When the remote unit reaches its maximum transmit power, it changes
TFC again to TFC1.
[0160] Note that the power received by the base station from the
remote unit decreases as the remote unit switches to lower TFCs.
The lower TFCs have greater inherent reliability due to increased
processing gain, thus the base station is able to decode these
lower TFCs despite their lower received power.

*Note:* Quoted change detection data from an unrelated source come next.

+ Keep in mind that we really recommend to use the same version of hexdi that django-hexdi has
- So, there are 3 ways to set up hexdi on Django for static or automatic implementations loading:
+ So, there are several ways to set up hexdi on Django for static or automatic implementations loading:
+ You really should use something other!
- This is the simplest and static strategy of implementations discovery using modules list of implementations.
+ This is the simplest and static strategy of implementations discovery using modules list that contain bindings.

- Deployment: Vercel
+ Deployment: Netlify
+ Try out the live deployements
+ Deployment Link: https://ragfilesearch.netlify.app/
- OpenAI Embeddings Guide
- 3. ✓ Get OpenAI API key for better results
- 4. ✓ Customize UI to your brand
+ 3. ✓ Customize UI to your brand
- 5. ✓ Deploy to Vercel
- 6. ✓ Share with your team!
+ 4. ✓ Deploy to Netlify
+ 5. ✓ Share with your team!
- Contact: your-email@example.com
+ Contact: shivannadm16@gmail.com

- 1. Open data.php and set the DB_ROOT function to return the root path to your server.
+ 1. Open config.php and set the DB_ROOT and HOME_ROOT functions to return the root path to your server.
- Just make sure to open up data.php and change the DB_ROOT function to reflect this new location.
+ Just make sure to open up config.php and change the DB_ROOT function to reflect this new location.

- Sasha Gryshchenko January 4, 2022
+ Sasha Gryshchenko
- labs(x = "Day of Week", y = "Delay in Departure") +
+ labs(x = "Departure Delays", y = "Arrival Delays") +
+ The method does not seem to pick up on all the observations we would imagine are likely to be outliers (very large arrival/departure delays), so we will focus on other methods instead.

[0161] In an exemplary uplink embodiment, the scheduler 305 and
transmission controller 307 operate on the basis of buffer volume
measurements and other parameters such as estimates of the uplink
channel quality. The buffer volume measurements indicate the amount
of data that is pending for transmission in remote unit data
buffers. These buffer volume measurements are signalled from the
remote unit to the network. The network may estimate remote unit
buffer volume in between measurement reports from the remote
unit.
[0162] In the embodiment, the target controller 311 modifies a BLER
target as the buffer volume measurements indicate greater offered
load by remote units attached to the network. As network load
increases, the target controller 311 indicates an increasing a BLER
target.
[0163] In the example, a TFC restriction and a power-modifying
command (such as SIR target or TPC) is sent from the transmission
controller 307 in the base station to the remote unit. Hence, in
the specific example, the target controller 311 and transmission
controller 307 are implemented in the fixed network (including the
base stations) whereas the transmitter 301 and buffer 303 are
implemented in the remote unit. In the example, the link selection
of the TFC used is performed by the transmitter 301 in the remote
unit taking into account the restriction transmitted by the base
station. The functionality of the transmission controller 307 may
in some examples be distributed between the fixed network and the
remote unit.
[0164] In the case of TDD (where in this section, it is assumed
that the uplink power can in general be controlled either by
signalling SIR target changes or by the use of TPC commands), when
the block error rate target is increased, the scheduler reduces the
amount of resource allocated to each remote unit since it knows
that remote units will use higher coding (and potentially
modulation) formats when there is a higher block error rate target.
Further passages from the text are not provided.